Captain Kirk of Duty
Call of Duty has been in a strange place for a few years now. The more dismissive folks among the game-buying crowd would tell you that it’s the same game every year with better graphics and a different campaign, but they’re wrong. Each new entry tweaks at least a small part of every facet of the previous year’s game, for better or worse, and Infinite Warfare feels like we’ve reached some critical mass. The campaign is an immensely fun romp, if a bit plodding at times, and while I’m not the biggest fan of their co-op mode, Zombies in Spaceland seems like it’s a solid admission to the Call of Duty Zombies stuff. The biggest gripe with Infinite Warfare is its multiplayer, which feels like last year’s Black Ops III on different maps and with more disgusting microtransactions.
The campaigns in Activision’s premier shooter franchise (Sorry, Destiny) are usually at the very least fun, solid romps through the land of power fantasy and killing faceless bad guys, and Infinite Warfare is no exception. While it’s not the strongest campaign a CoD game has ever had, it still introduces some fresh concepts — like piloting a space jet, or sniping while stealthily space walking through an asteroid field — that play more like interesting additions than gimmicks in service of ferrying you along to the next Big Setpiece Moment. The addition of side missions and unlockable gear go a long way to adding at least some semblance of depth or choice to what has traditionally been an extremely linear experience.
At some point in the near future (I imagine it can’t be too far off — people still use plastic and styrofoam cups and physical keyboards on computers) humanity largely exhausts our natural resources on Earth. In the hopes of securing the human race’s future, colonists are sent to settle Mars and begin mining and transporting resources back to Earth. After a generation or two, the Mars-born colonists get fed up with it, and cut ties with Earth to become a radicalized secessionist state. It’s sort of a tired trope in science fiction at this point, especially when the Martian war cry is “Mars Aeternum,” but despite having played all the Red Faction games, I still enjoy the concept. At any rate, the game begins with the player character, Nick Reyes, conversing with his Admiral friend about how Earth’s government refuses to let them attack the bloodthirsty, savage colonists. This happens during Space Fleet Week, and there are literally capital ships flying around Geneva with people cheering them on. It’s bizarre. I should note that I’ve finished the campaign, and I literally had to go and look up the name of the protagonist, because he’s another Forgettable White Soldier Man who is forced to do very violent things for his country, or planet as the case may be. Regardless of all this, there are still some immensely fun moments to be had, and piloting a space fighter is a very cool way to break up the monotony of “shoot guys, trigger cutscene, shoot more guys.”

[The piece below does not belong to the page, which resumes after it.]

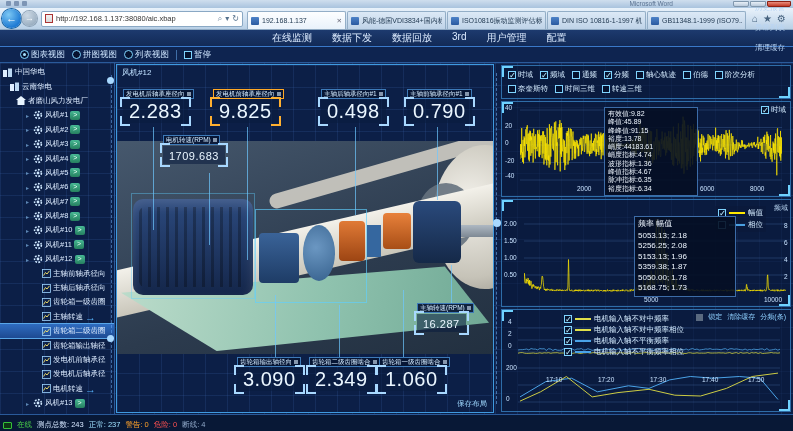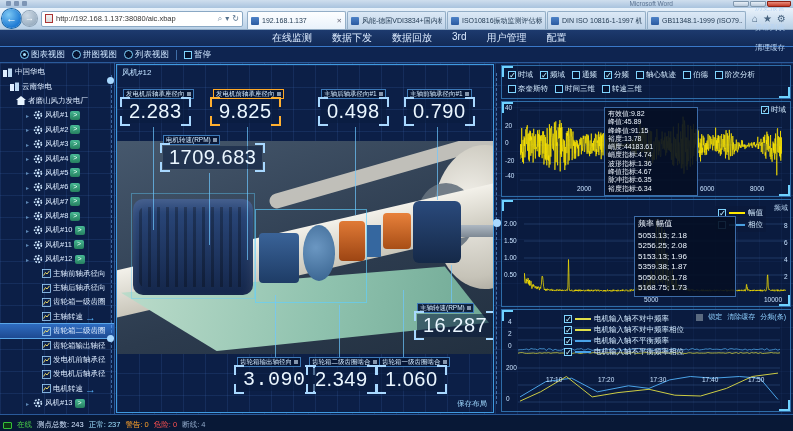"1709.683" .callout.rpm .cnum { font-size: 20px -> 11px }
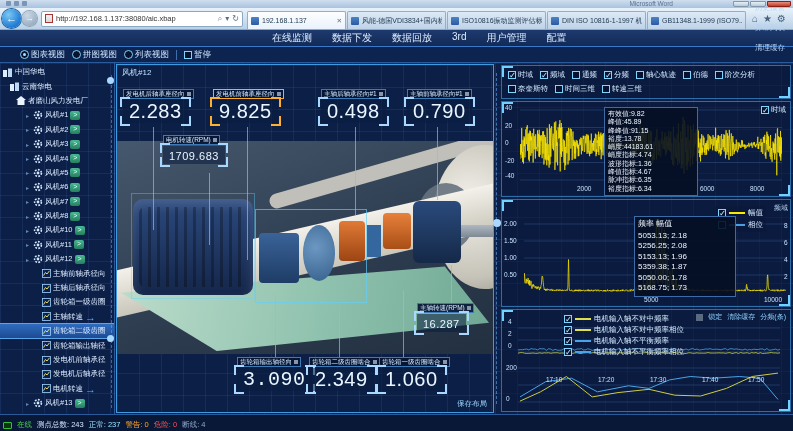"3.090" div.callout { font-family: Liberation Mono, monospace -> none }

The most disappointing aspect of Infinite Warfare is its multiplayer. It feels like hardly anything’s changed since Black Ops III, which is a bummer, because it was one of the more disappointing entries in recent years (Ghosts notwithstanding). Also a bummer is the fact that you’re given a bunch of fun tools with which to move around the environment, while every map is peppered with walls you can’t run across and invisible ceilings and walls that block traversal. It’s a series of bizarre design decisions that severely hampers the entire multiplayer outing, and left me scratching my head and wondering if Infinity Ward even has the chops to get Call of Duty right anymore. In addition to all this, I don’t think the map design is very interesting. There are a ton of incredibly neat locations, but all of them feel boring and uninspired.
Speaking of the multiplayer, let’s talk microtransactions. Infinite Warfare has ’em, and they’re the grossest, most off-putting they’ve ever been. Here’s the general breakdown: Supply drops are back as previously, but the “rare” supply drops — which you can buy with Salvage that you get from playing matches, or spend some real dosh to unlock immediately — contain weapon variants with few, if any, negative attributes. This makes for a potential pay-to-win scenario in which players are forking over real money to get guns that are objectively better than their “free” counterparts. It’s disgusting, and made me want to play the multiplayer even less than I did before.
All of this adds together to make a hot-and-cold Call of Duty experience that’s as redundant as it is novel. It simultaneously feels like Infinity Ward was scared to touch too much of the multiplayer, while creating a campaign that’s the weirdest and most innovative Call of Duty’s ever been (but even that turns out to be a dull, by-the-numbers Space Military story). Perhaps if you enjoyed Black Ops III‘s multiplayer or their Zombies modes in previous years there’s something for you here, but for the asking price of $60 (or more, if you want the full package with Modern Warfare Remastered), I can’t recommend picking it up for the campaign alone.
Final Verdict: 3/5
Available on: PC, PS4 (Reviewed), Xbox One ; Publisher: Activision ; Developer: Infinity Ward ; Players: 1-10 ; Released: November 4th 2016 ; ESRB: M for Mature ; MSRP: $59.99
This reviews is based on a retail copy of Call of Duty: Infinite Warfare purchased by Hey Poor Player.